RQP-SGD: Differential Private Machine Learning through Noisy SGD and Randomized Quantization
Ce Feng, Parv Venkitasubramaniam
TL;DR
This paper addresses privacy-preserving ML at the edge where model weights must be quantized. It introduces RQP-SGD, a randomized quantization projection-based SGD that injects Gaussian DP noise and uses randomized projection to satisfy privacy while reducing projection error. The authors provide a convergence-utility analysis for convex, Lipschitz losses, showing the excess empirical loss is bounded by terms including quantization error and noise error, with the quantization error depending on bit-depth and randomness. Empirical results on MNIST and a Diagnostic breast cancer dataset demonstrate that RQP-SGD can outperform deterministic-Projection DP-SGD, achieving substantial median accuracy gains under the same privacy budgets, highlighting its practicality for IoT deployment.
Abstract
The rise of IoT devices has prompted the demand for deploying machine learning at-the-edge with real-time, efficient, and secure data processing. In this context, implementing machine learning (ML) models with real-valued weight parameters can prove to be impractical particularly for large models, and there is a need to train models with quantized discrete weights.
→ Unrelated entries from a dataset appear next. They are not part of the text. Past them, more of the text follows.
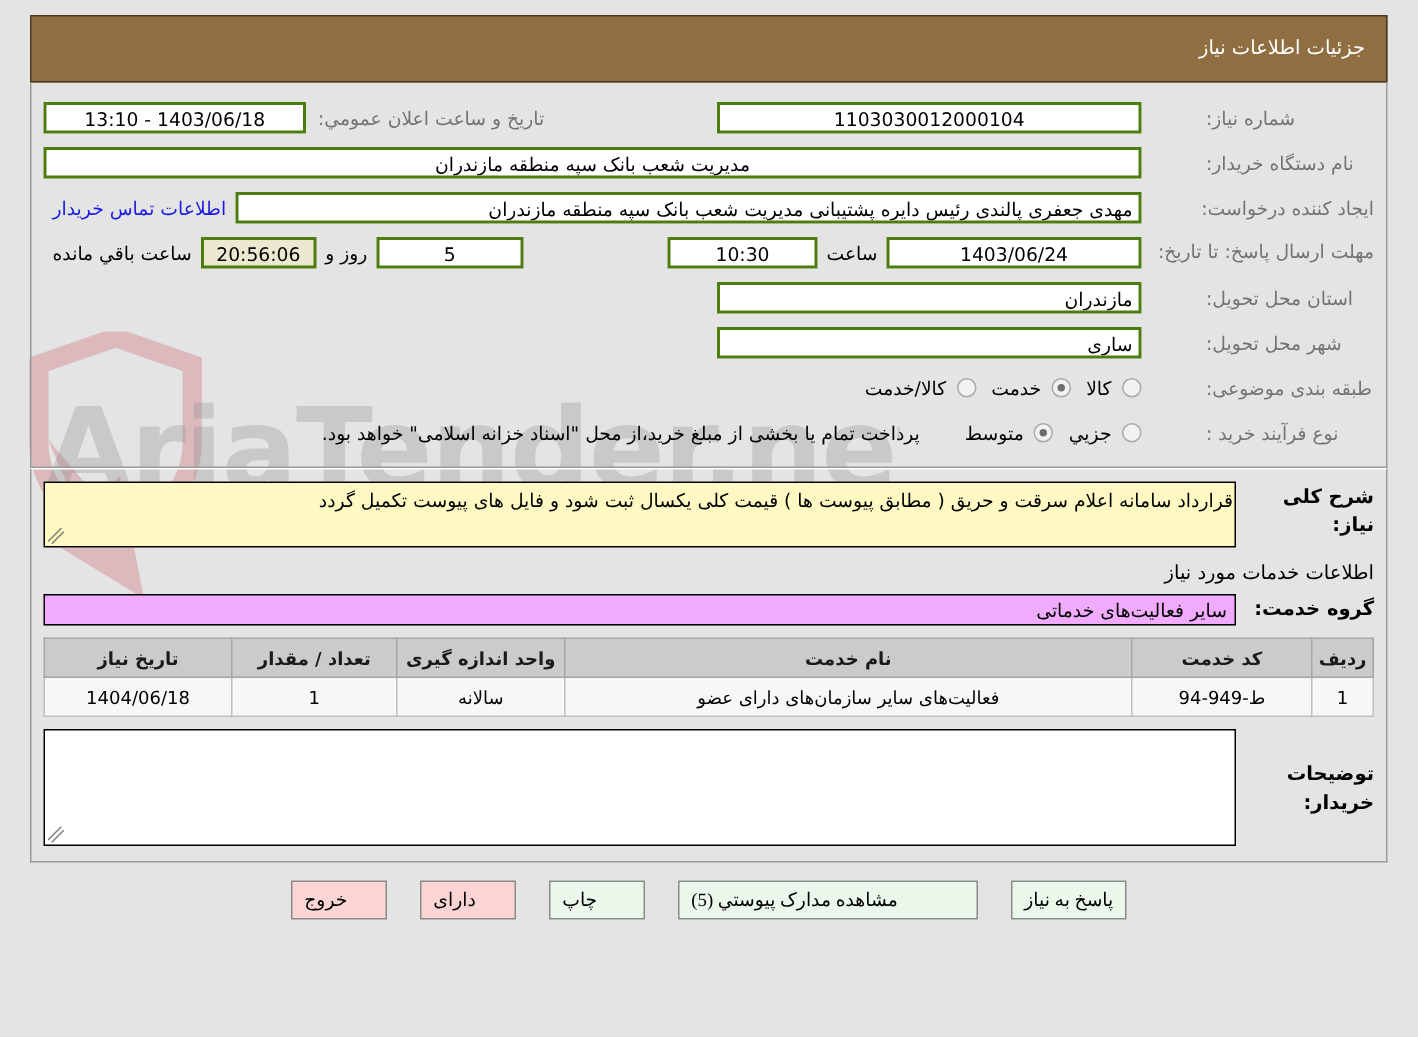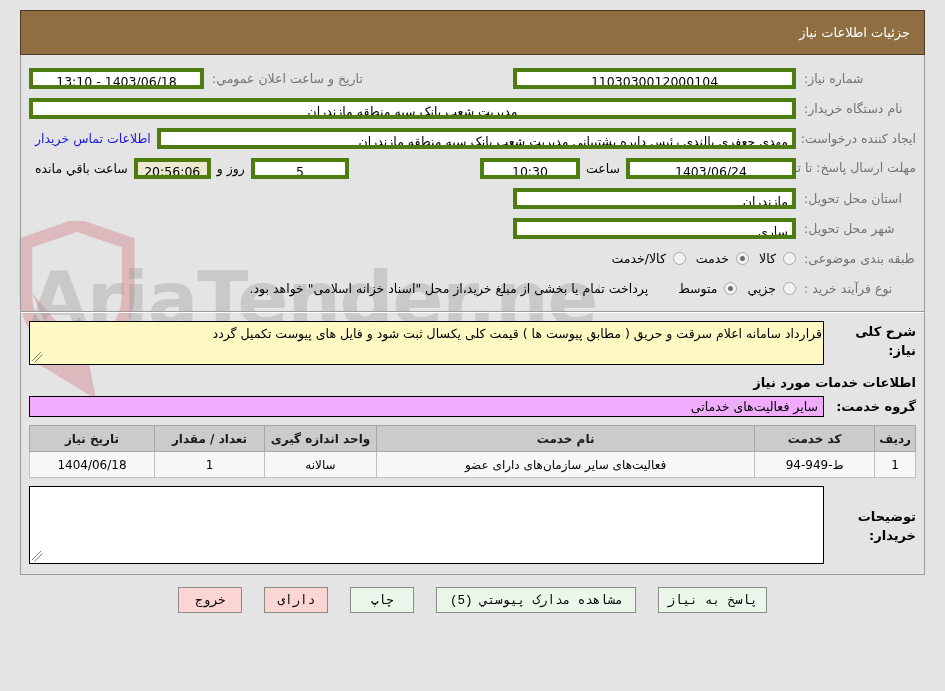"1403/06/18 - 13:10" .fld { border: 4px solid #4d7c0f -> 2px solid #4d7c0f }
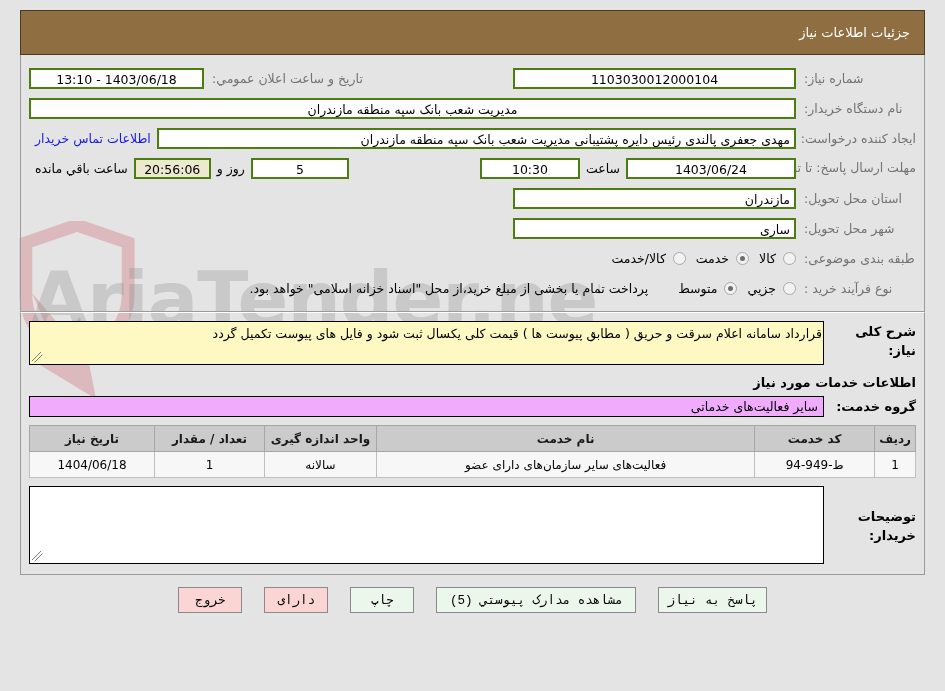"شماره نیاز:" .lbl.w-right { margin-left: none -> 35px }
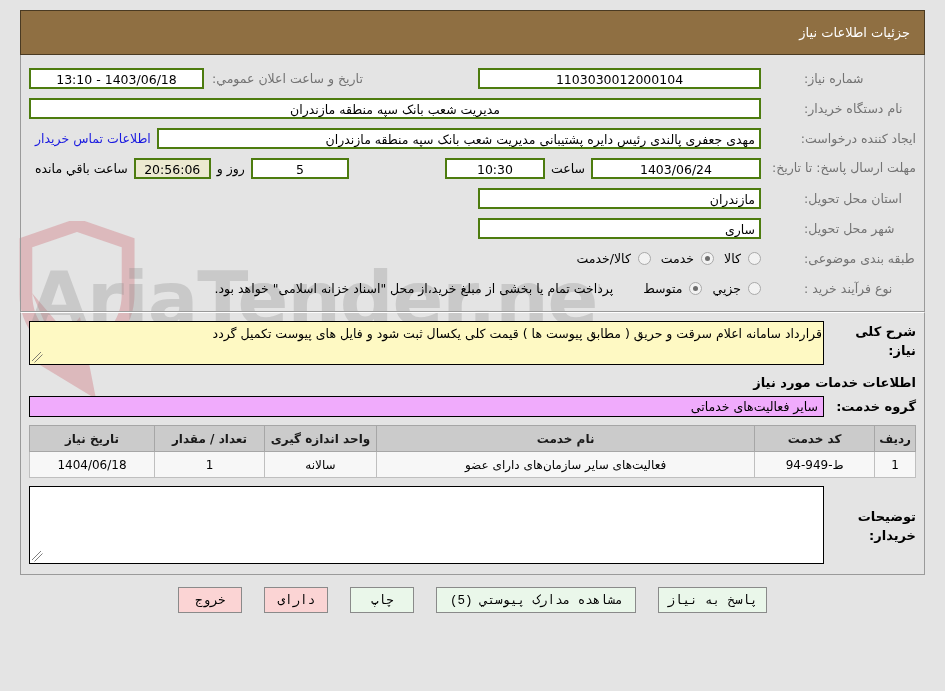"اطلاعات خدمات مورد نیاز" .section-title { font-weight: bold -> normal }
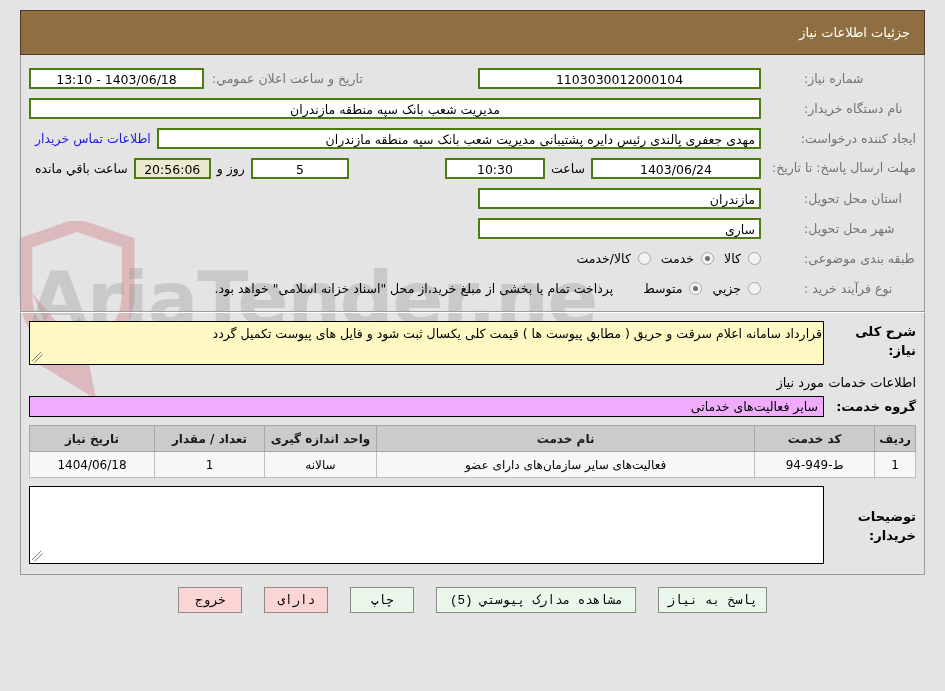"خروج" .btn { font-family: Liberation Mono, monospace -> Liberation Serif, serif; text-align: center -> left }
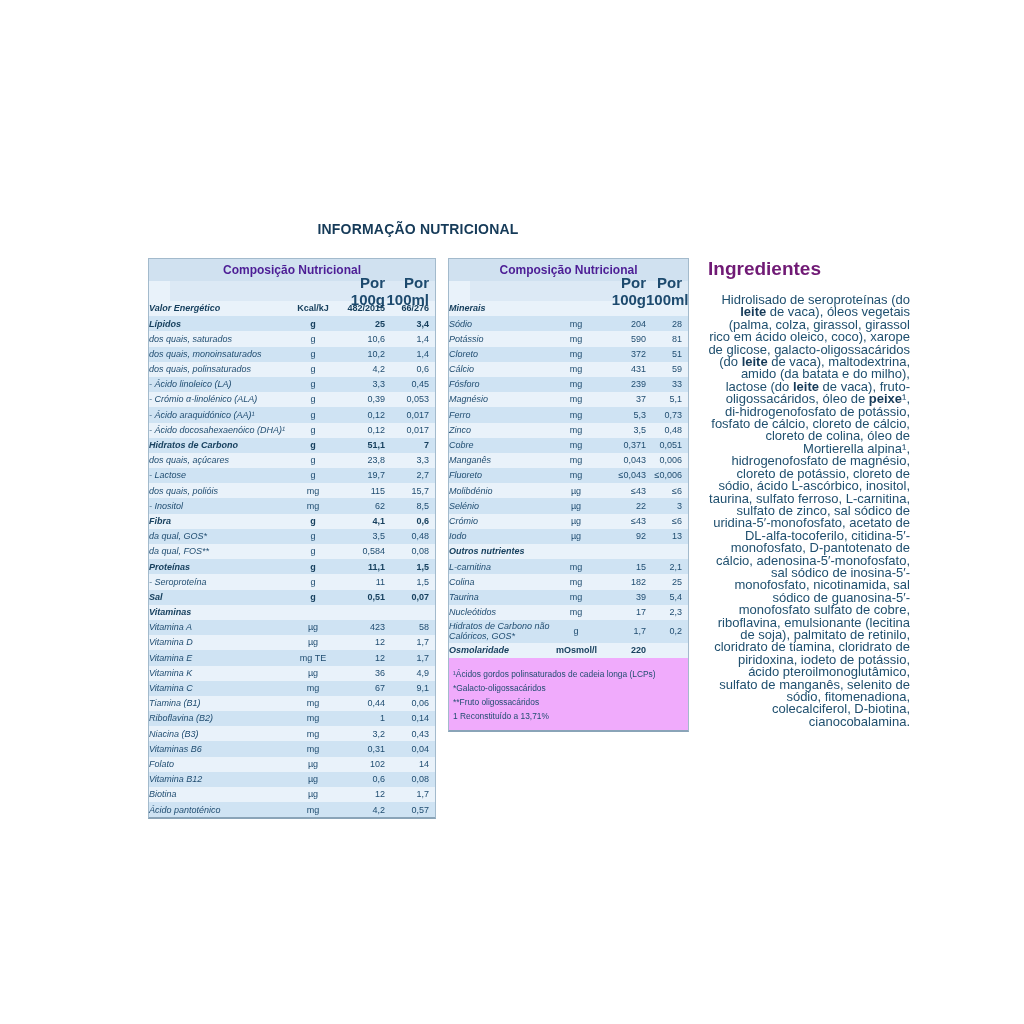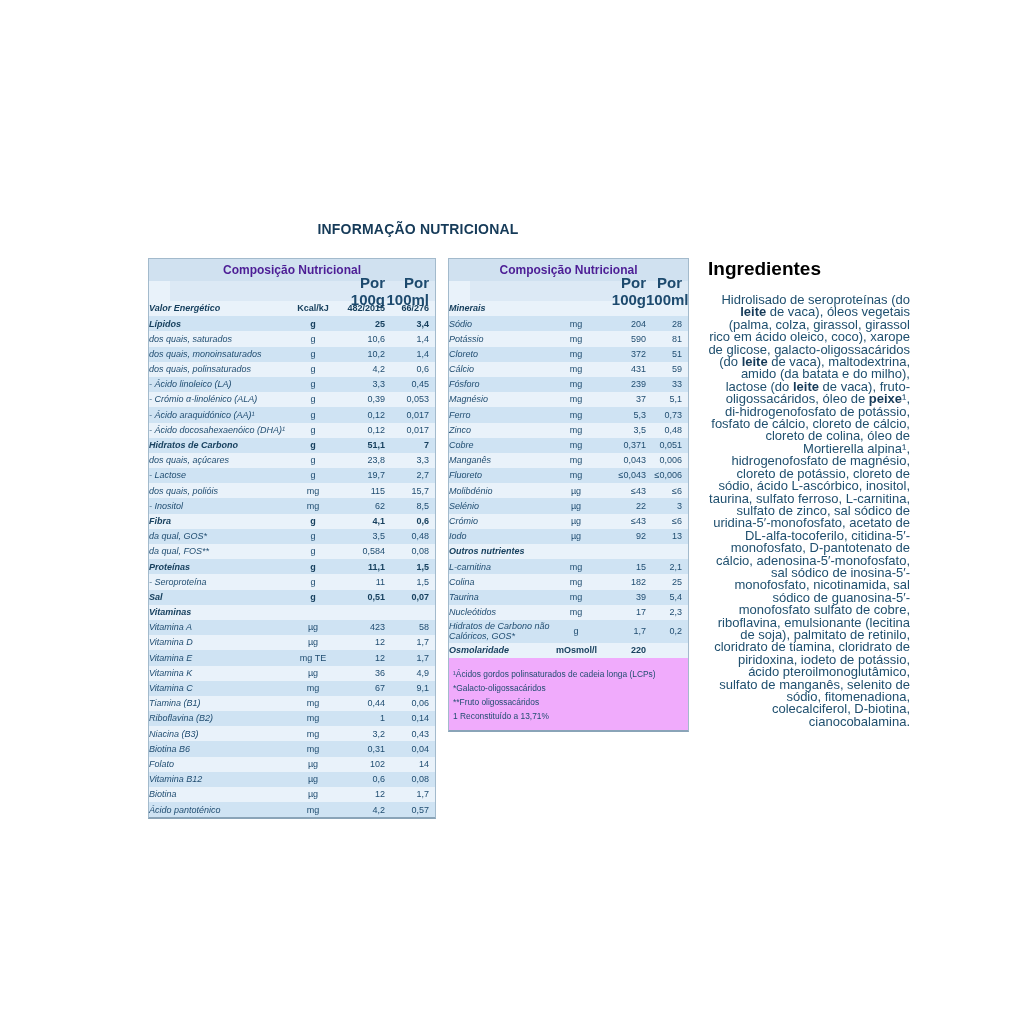"Ingredientes" .ing-heading { color: #000000 -> #701a75 }
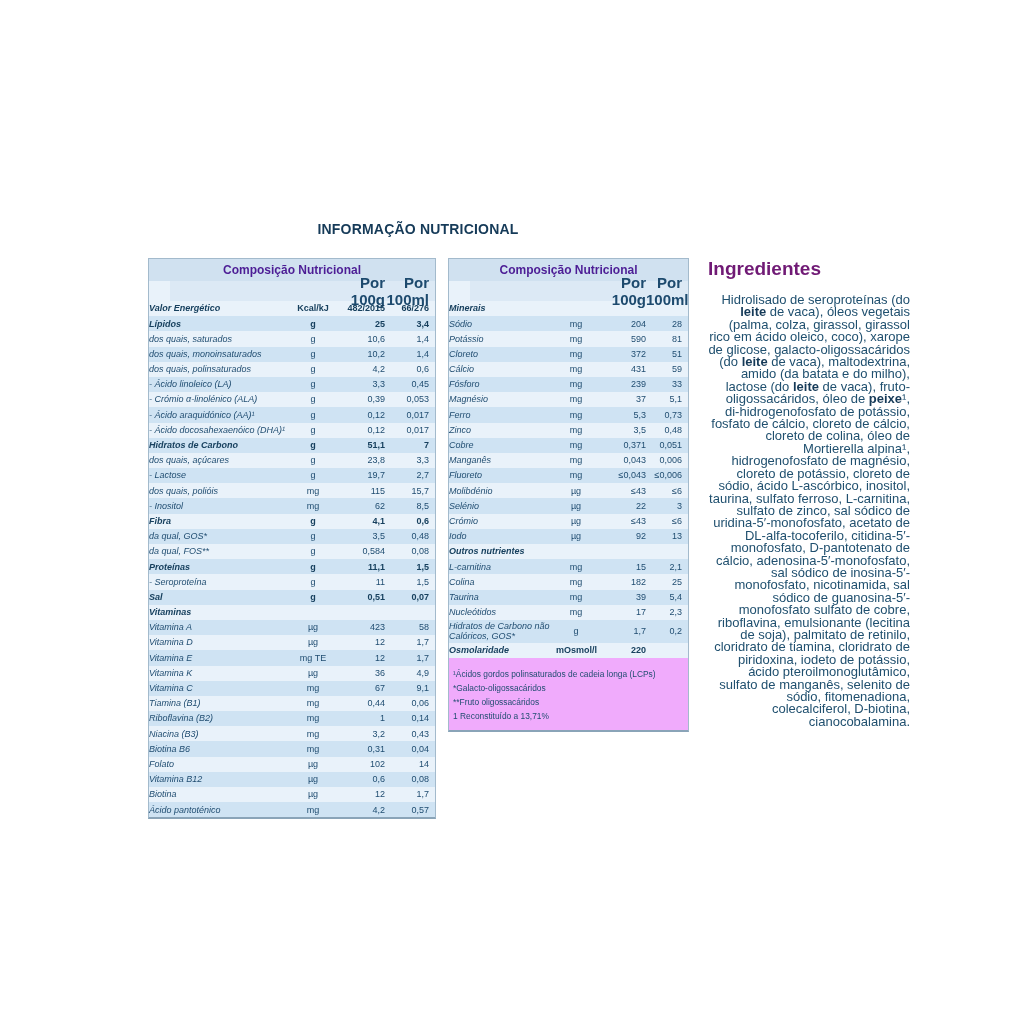"Biotina B6" div.col-label { text: Biotina -> Vitaminas }
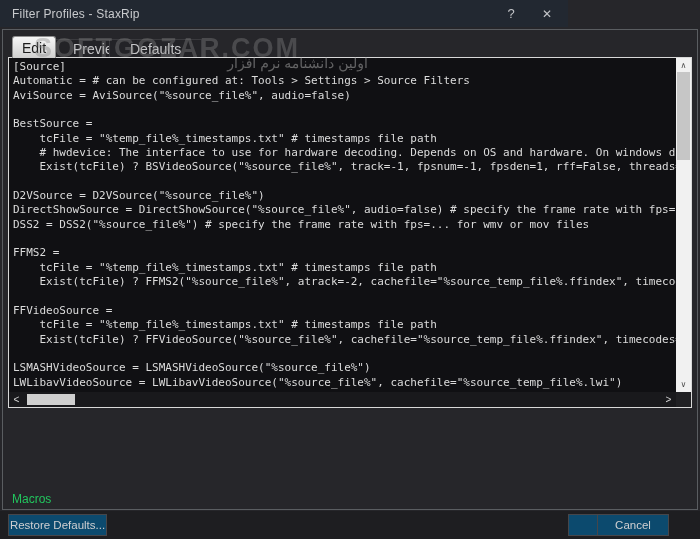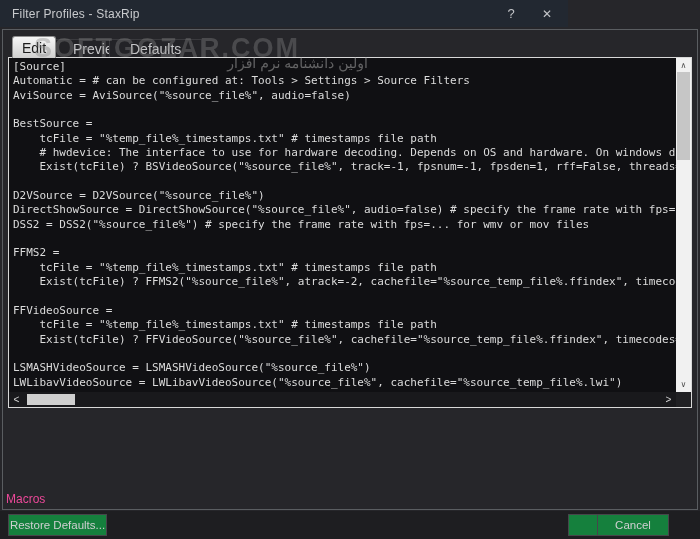"Macros" .macros { color: #ec4899 -> #22c55e; left: 6px -> 12px }
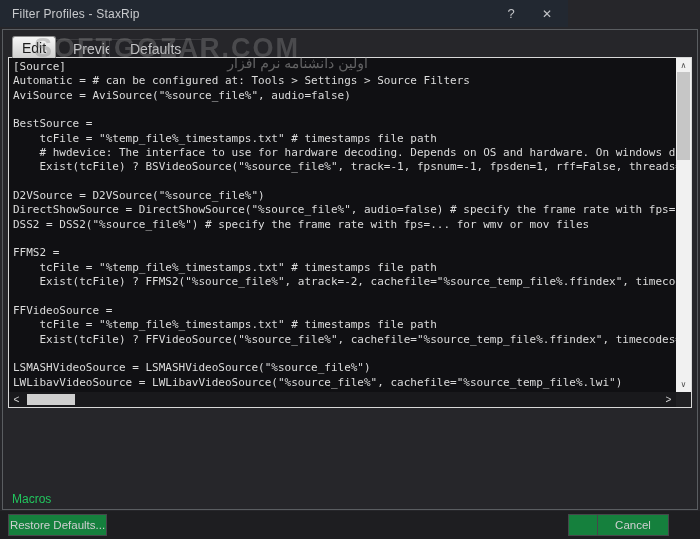"Restore Defaults..." .btn { background: #15803d -> #0c4a6e }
At the same time, these low-dimensional models also need to preserve privacy of the underlying dataset. In this work, we present RQP-SGD, a new approach for privacy-preserving quantization to train machine learning models for low-memory ML-at-the-edge. This approach combines differentially private stochastic gradient descent (DP-SGD) with randomized quantization, providing a measurable privacy guarantee in machine learning. In particular, we study the utility convergence of implementing RQP-SGD on ML tasks with convex objectives and quantization constraints and demonstrate its efficacy over deterministic quantization. Through experiments conducted on two datasets, we show the practical effectiveness of RQP-SGD.